WORK TO BE COMPLETED
Could you please reproduce all the records below exactly, leaving out the images?

THE INPUT
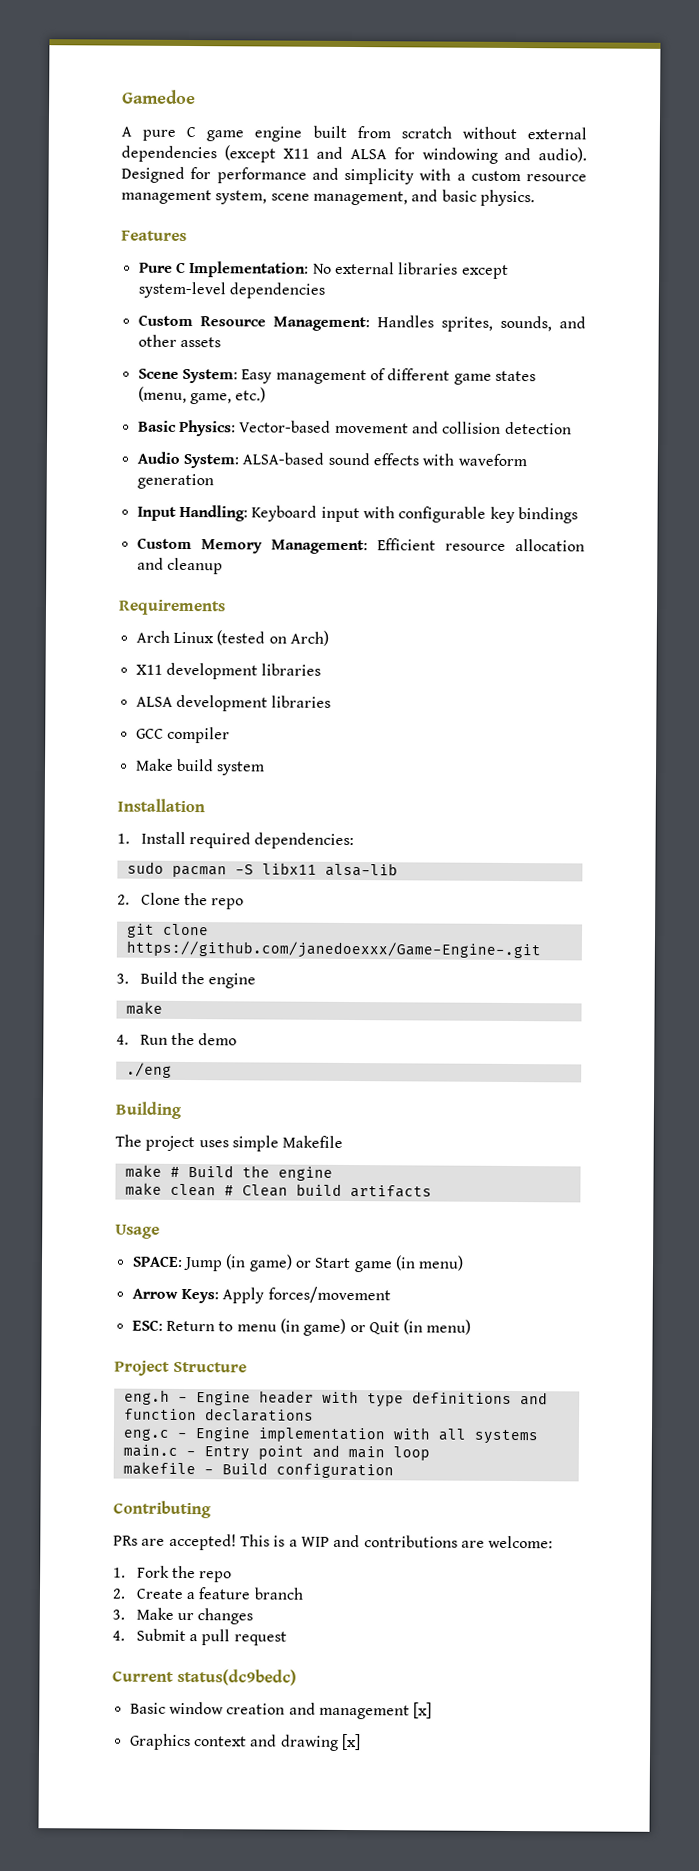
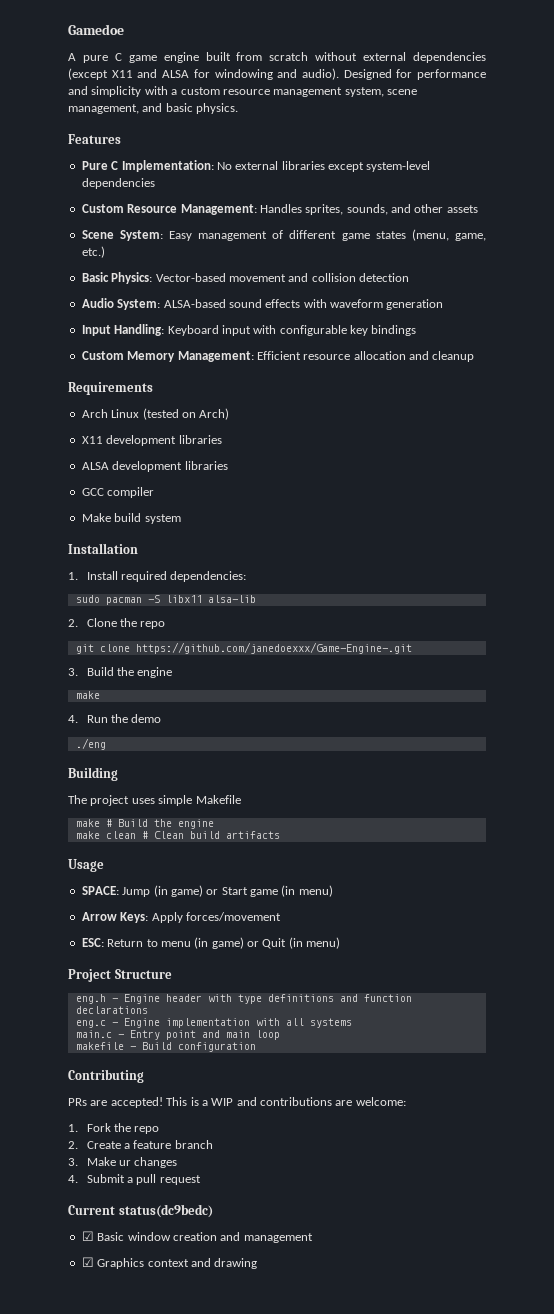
- Basic window creation and management [x]
- Graphics context and drawing [x]
+ ☑ Basic window creation and management
+ ☑ Graphics context and drawing

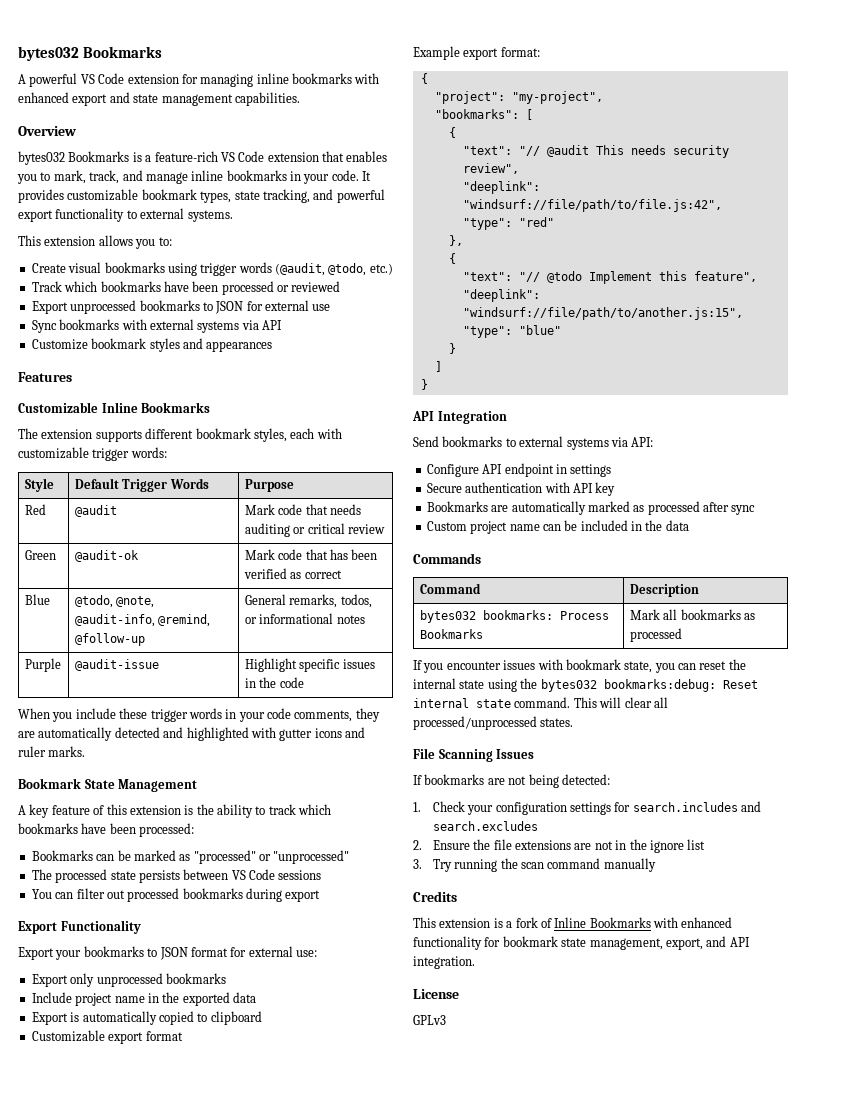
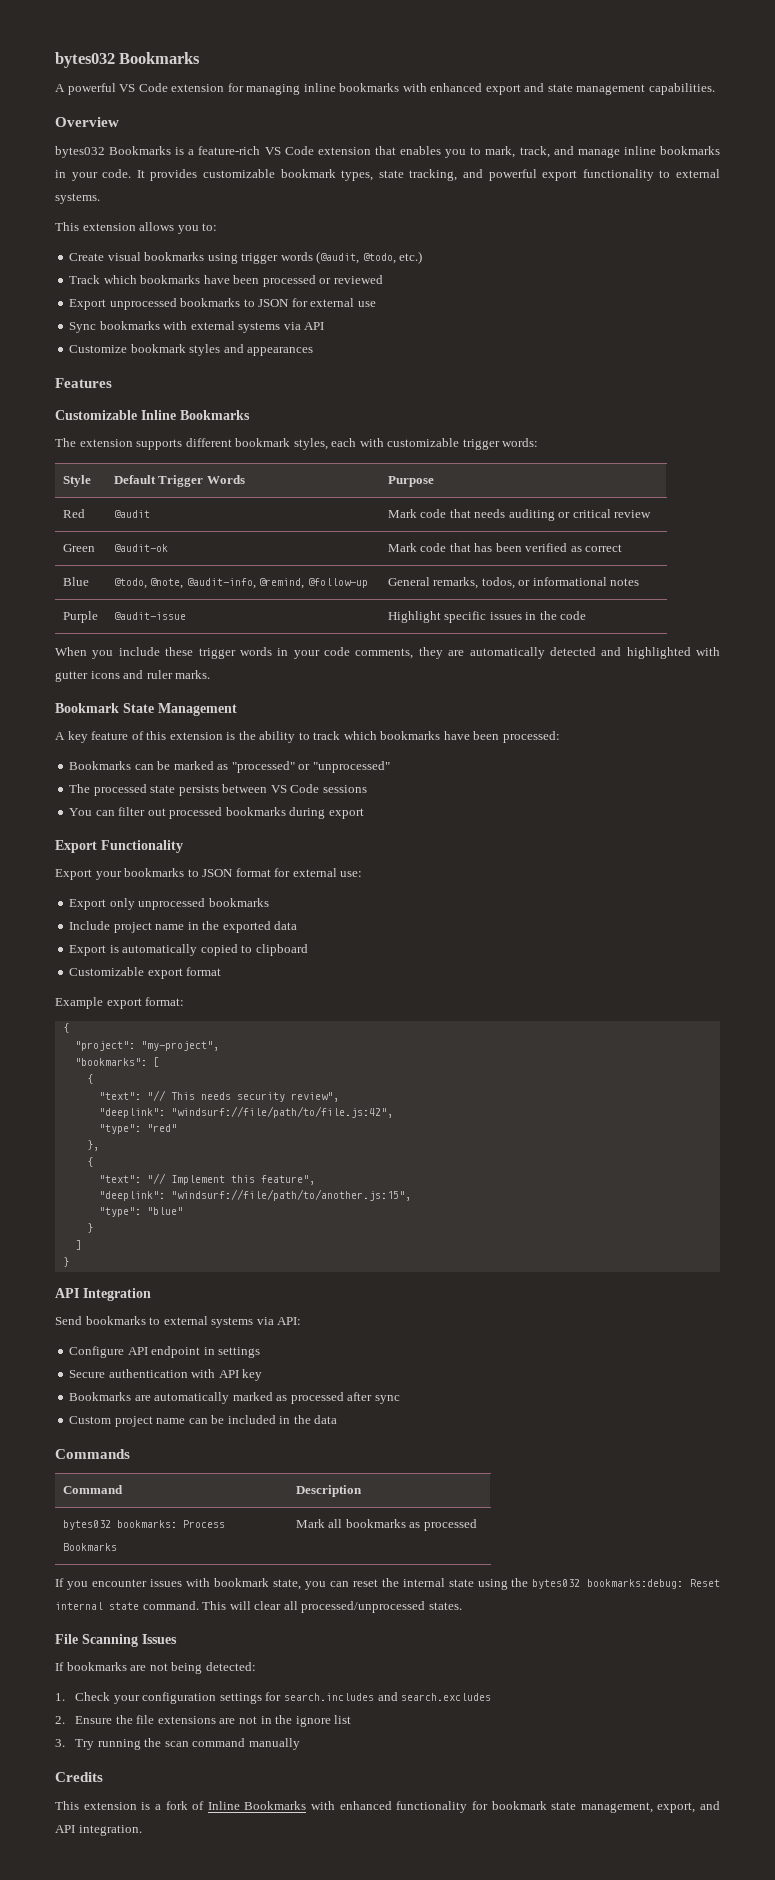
- "text": "// @audit This needs security review",
+ "text": "// This needs security review",
- "text": "// @todo Implement this feature",
+ "text": "// Implement this feature",
- License
- GPLv3

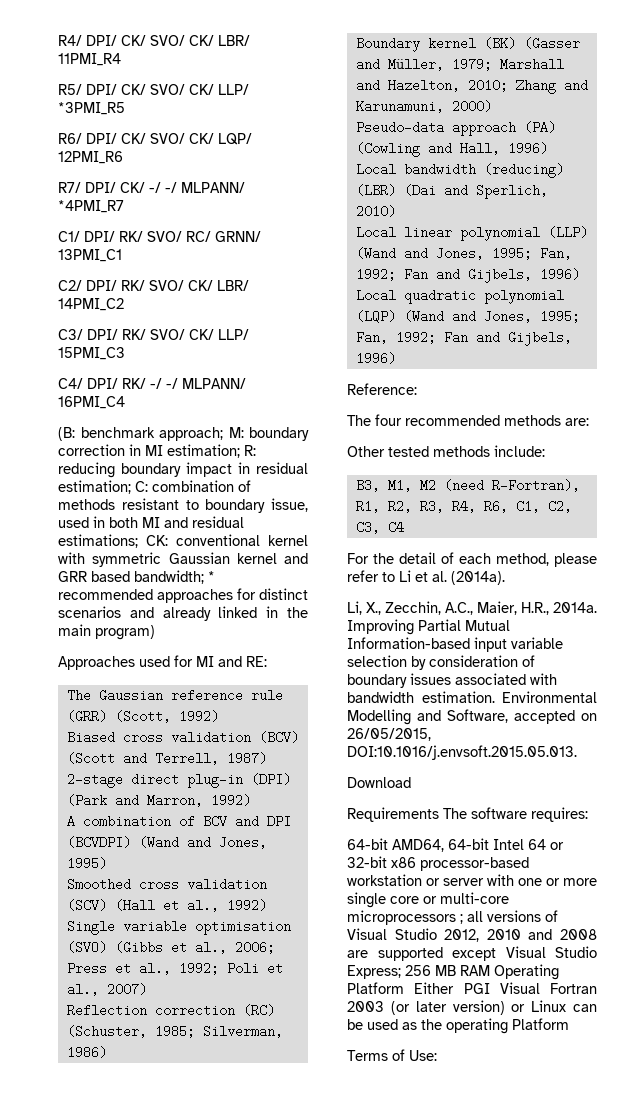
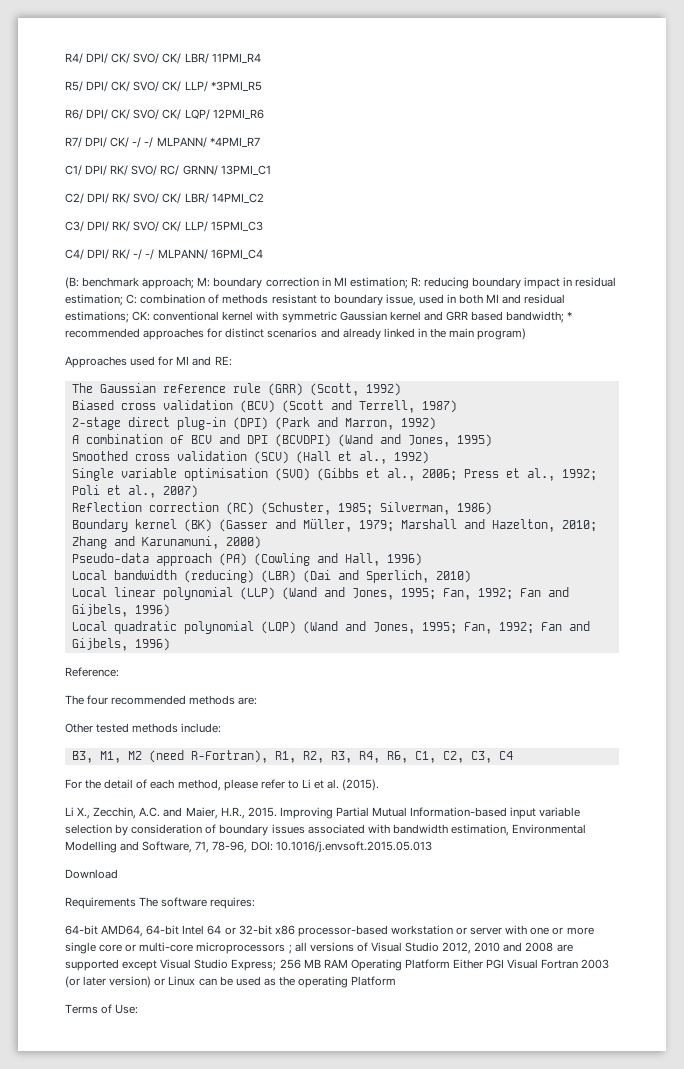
- For the detail of each method, please refer to Li et al. (2014a).
- Li, X., Zecchin, A.C., Maier, H.R., 2014a.
+ For the detail of each method, please refer to Li et al. (2015).
+ Li X., Zecchin, A.C. and Maier, H.R., 2015.
- Improving Partial Mutual Information-based input variable selection by consideration of boundary issues associated with bandwidth estimation. Environmental Modelling and Software, accepted on 26/05/2015, DOI:10.1016/j.envsoft.2015.05.013.
+ Improving Partial Mutual Information-based input variable selection by consideration of boundary issues associated with bandwidth estimation, Environmental Modelling and Software, 71, 78-96, DOI: 10.1016/j.envsoft.2015.05.013

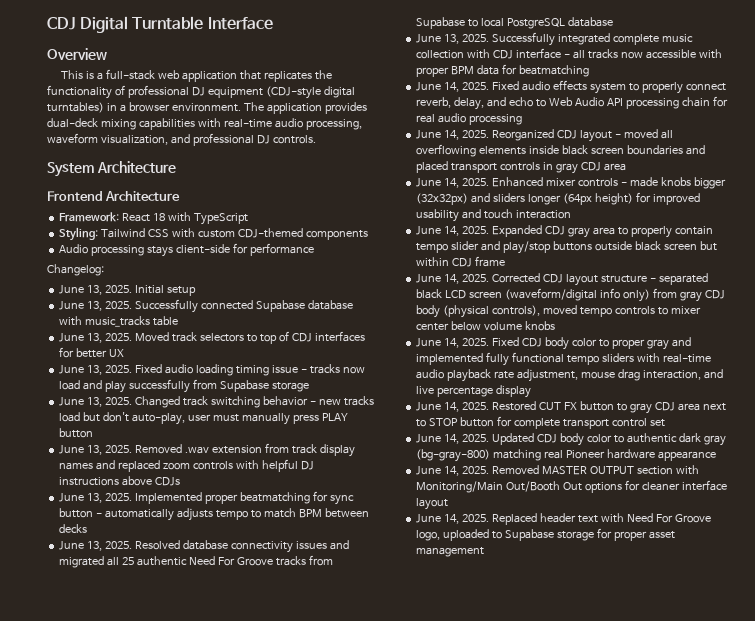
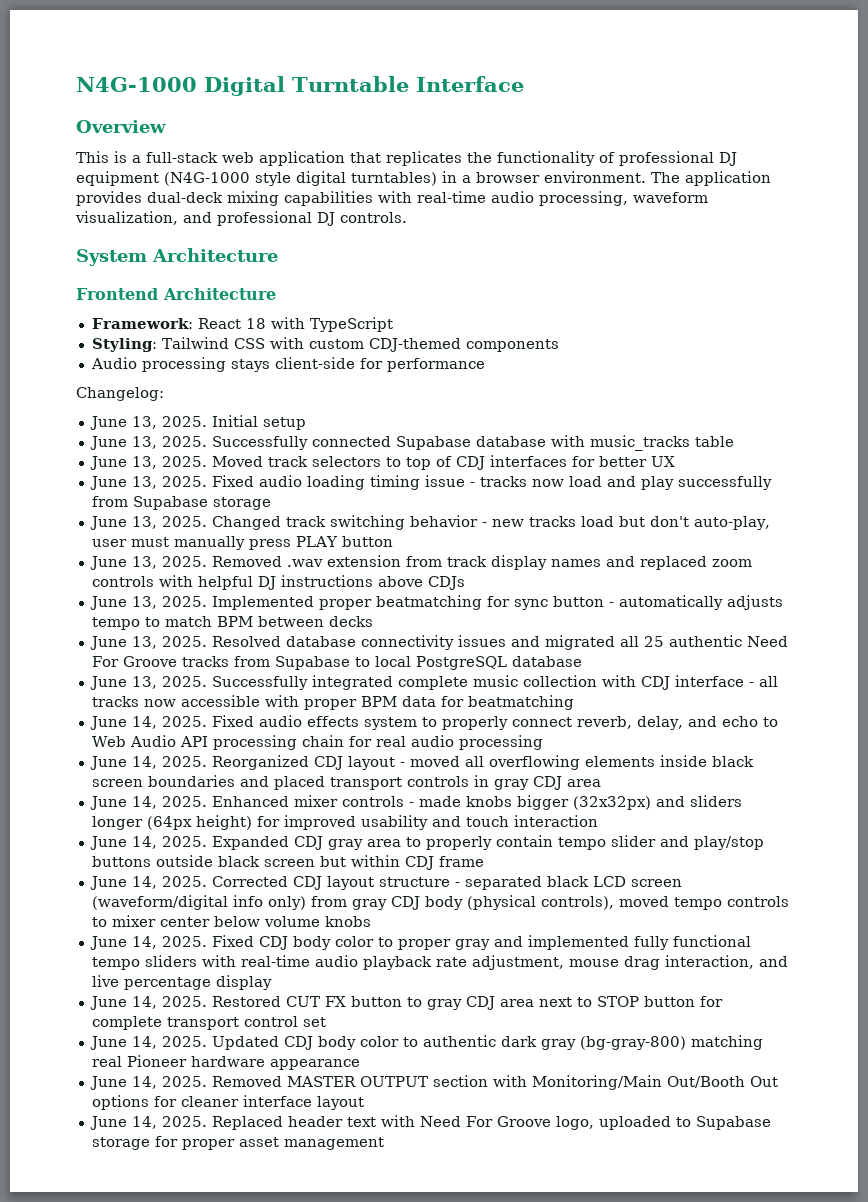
- CDJ Digital Turntable Interface
+ N4G-1000 Digital Turntable Interface
- This is a full-stack web application that replicates the functionality of professional DJ equipment (CDJ-style digital turntables) in a browser environment.
+ This is a full-stack web application that replicates the functionality of professional DJ equipment (N4G-1000 style digital turntables) in a browser environment.

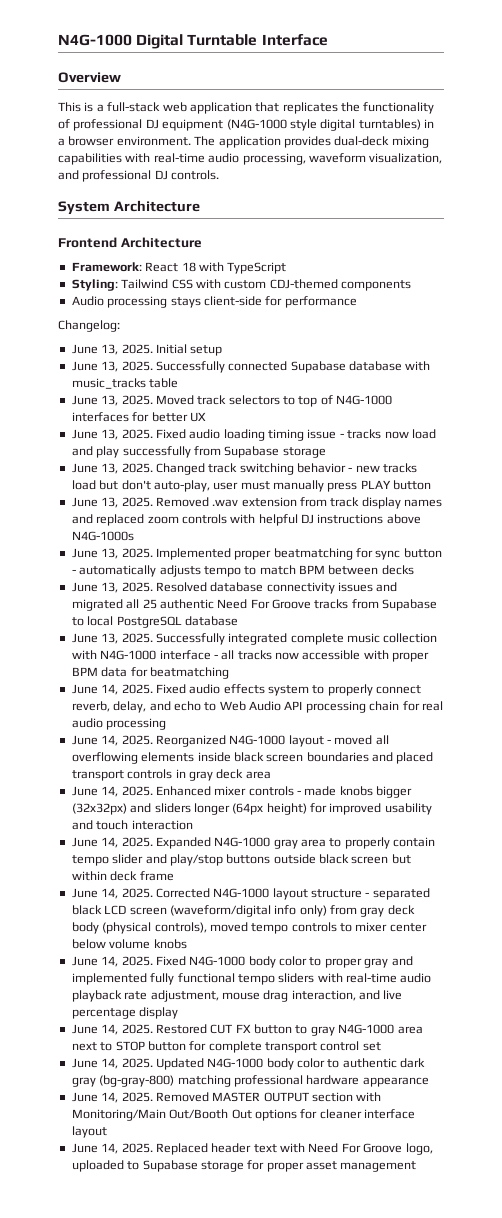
- Moved track selectors to top of CDJ interfaces for better UX
+ Moved track selectors to top of N4G-1000 interfaces for better UX
- Removed .wav extension from track display names and replaced zoom controls with helpful DJ instructions above CDJs
+ Removed .wav extension from track display names and replaced zoom controls with helpful DJ instructions above N4G-1000s
- Successfully integrated complete music collection with CDJ interface - all tracks now accessible with proper BPM data for beatmatching
+ Successfully integrated complete music collection with N4G-1000 interface - all tracks now accessible with proper BPM data for beatmatching
- Reorganized CDJ layout - moved all overflowing elements inside black screen boundaries and placed transport controls in gray CDJ area
+ Reorganized N4G-1000 layout - moved all overflowing elements inside black screen boundaries and placed transport controls in gray deck area
- Expanded CDJ gray area to properly contain tempo slider and play/stop buttons outside black screen but within CDJ frame
+ Expanded N4G-1000 gray area to properly contain tempo slider and play/stop buttons outside black screen but within deck frame
- Corrected CDJ layout structure - separated black LCD screen (waveform/digital info only) from gray CDJ body (physical controls), moved tempo controls to mixer center below volume knobs
+ Corrected N4G-1000 layout structure - separated black LCD screen (waveform/digital info only) from gray deck body (physical controls), moved tempo controls to mixer center below volume knobs
- Fixed CDJ body color to proper gray and implemented fully functional tempo sliders with real-time audio playback rate adjustment, mouse drag interaction, and live percentage display
+ Fixed N4G-1000 body color to proper gray and implemented fully functional tempo sliders with real-time audio playback rate adjustment, mouse drag interaction, and live percentage display
- Restored CUT FX button to gray CDJ area next to STOP button for complete transport control set
+ Restored CUT FX button to gray N4G-1000 area next to STOP button for complete transport control set
- Updated CDJ body color to authentic dark gray (bg-gray-800) matching real Pioneer hardware appearance
+ Updated N4G-1000 body color to authentic dark gray (bg-gray-800) matching professional hardware appearance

YOUR SOLUTION
- Basic window creation and management [x]
- Graphics context and drawing [x]
+ ☑ Basic window creation and management
+ ☑ Graphics context and drawing

- "text": "// @audit This needs security review",
+ "text": "// This needs security review",
- "text": "// @todo Implement this feature",
+ "text": "// Implement this feature",
- License
- GPLv3

- For the detail of each method, please refer to Li et al. (2014a).
- Li, X., Zecchin, A.C., Maier, H.R., 2014a.
+ For the detail of each method, please refer to Li et al. (2015).
+ Li X., Zecchin, A.C. and Maier, H.R., 2015.
- Improving Partial Mutual Information-based input variable selection by consideration of boundary issues associated with bandwidth estimation. Environmental Modelling and Software, accepted on 26/05/2015, DOI:10.1016/j.envsoft.2015.05.013.
+ Improving Partial Mutual Information-based input variable selection by consideration of boundary issues associated with bandwidth estimation, Environmental Modelling and Software, 71, 78-96, DOI: 10.1016/j.envsoft.2015.05.013

- CDJ Digital Turntable Interface
+ N4G-1000 Digital Turntable Interface
- This is a full-stack web application that replicates the functionality of professional DJ equipment (CDJ-style digital turntables) in a browser environment.
+ This is a full-stack web application that replicates the functionality of professional DJ equipment (N4G-1000 style digital turntables) in a browser environment.

- Moved track selectors to top of CDJ interfaces for better UX
+ Moved track selectors to top of N4G-1000 interfaces for better UX
- Removed .wav extension from track display names and replaced zoom controls with helpful DJ instructions above CDJs
+ Removed .wav extension from track display names and replaced zoom controls with helpful DJ instructions above N4G-1000s
- Successfully integrated complete music collection with CDJ interface - all tracks now accessible with proper BPM data for beatmatching
+ Successfully integrated complete music collection with N4G-1000 interface - all tracks now accessible with proper BPM data for beatmatching
- Reorganized CDJ layout - moved all overflowing elements inside black screen boundaries and placed transport controls in gray CDJ area
+ Reorganized N4G-1000 layout - moved all overflowing elements inside black screen boundaries and placed transport controls in gray deck area
- Expanded CDJ gray area to properly contain tempo slider and play/stop buttons outside black screen but within CDJ frame
+ Expanded N4G-1000 gray area to properly contain tempo slider and play/stop buttons outside black screen but within deck frame
- Corrected CDJ layout structure - separated black LCD screen (waveform/digital info only) from gray CDJ body (physical controls), moved tempo controls to mixer center below volume knobs
+ Corrected N4G-1000 layout structure - separated black LCD screen (waveform/digital info only) from gray deck body (physical controls), moved tempo controls to mixer center below volume knobs
- Fixed CDJ body color to proper gray and implemented fully functional tempo sliders with real-time audio playback rate adjustment, mouse drag interaction, and live percentage display
+ Fixed N4G-1000 body color to proper gray and implemented fully functional tempo sliders with real-time audio playback rate adjustment, mouse drag interaction, and live percentage display
- Restored CUT FX button to gray CDJ area next to STOP button for complete transport control set
+ Restored CUT FX button to gray N4G-1000 area next to STOP button for complete transport control set
- Updated CDJ body color to authentic dark gray (bg-gray-800) matching real Pioneer hardware appearance
+ Updated N4G-1000 body color to authentic dark gray (bg-gray-800) matching professional hardware appearance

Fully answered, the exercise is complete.